Below is a listing. Write out exactly its lines between the one holding "invoice date: 2023-05-02 -> 2023-05-30" and the one holding "total: 9368.94 -> 9471.07", inclusive.

Extracted data:
((
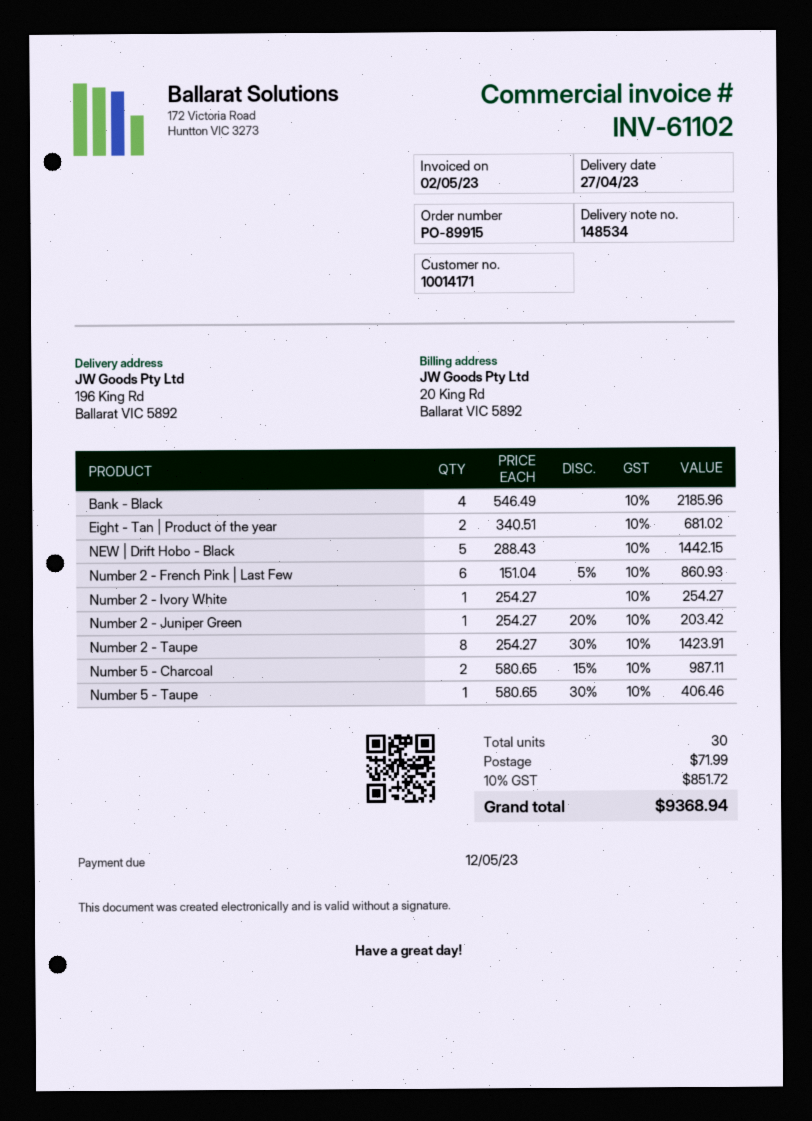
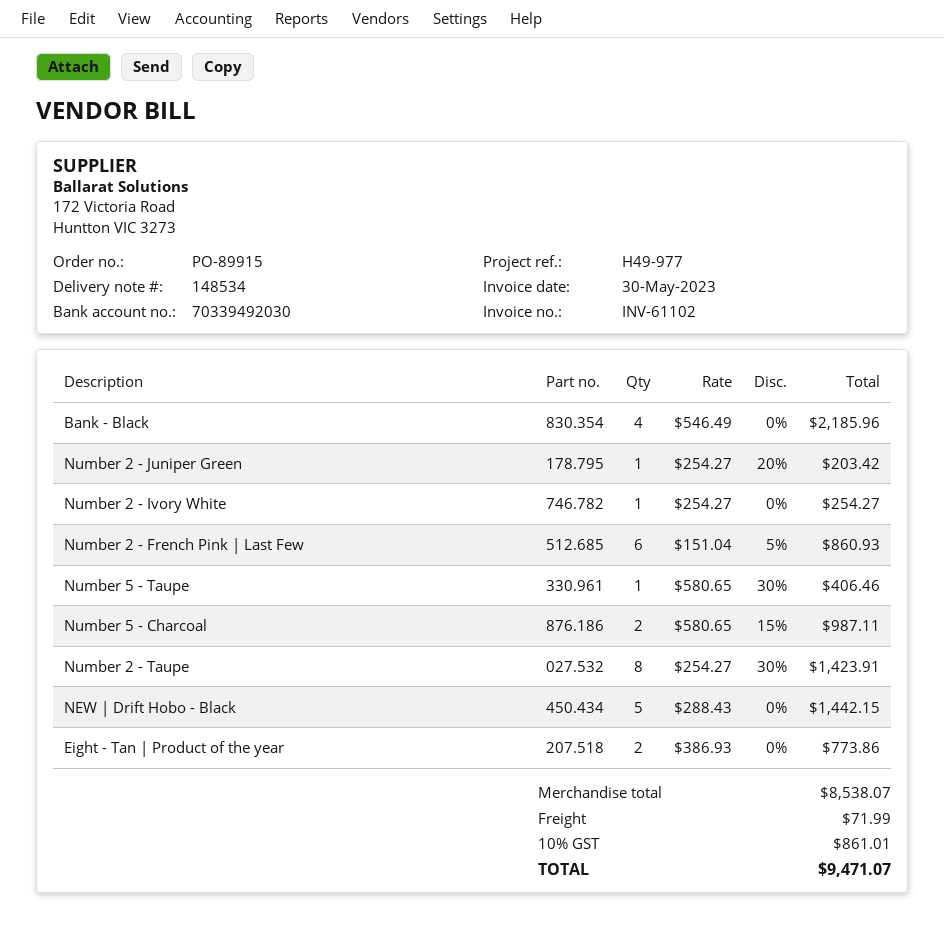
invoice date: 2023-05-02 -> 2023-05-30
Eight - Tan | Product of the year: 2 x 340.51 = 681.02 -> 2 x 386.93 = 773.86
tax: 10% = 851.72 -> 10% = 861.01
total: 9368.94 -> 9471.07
))
((
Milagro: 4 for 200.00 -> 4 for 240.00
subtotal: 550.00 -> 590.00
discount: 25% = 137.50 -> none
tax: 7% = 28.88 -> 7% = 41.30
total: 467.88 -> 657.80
))
((
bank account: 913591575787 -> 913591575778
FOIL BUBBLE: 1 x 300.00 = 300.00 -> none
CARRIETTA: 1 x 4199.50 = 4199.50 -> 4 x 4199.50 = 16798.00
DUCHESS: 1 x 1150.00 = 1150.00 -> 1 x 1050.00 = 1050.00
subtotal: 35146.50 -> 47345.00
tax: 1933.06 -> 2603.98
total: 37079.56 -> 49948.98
))
Completed exercise:
invoice date: 2023-05-02 -> 2023-05-30
Eight - Tan | Product of the year: 2 x 340.51 = 681.02 -> 2 x 386.93 = 773.86
tax: 10% = 851.72 -> 10% = 861.01
total: 9368.94 -> 9471.07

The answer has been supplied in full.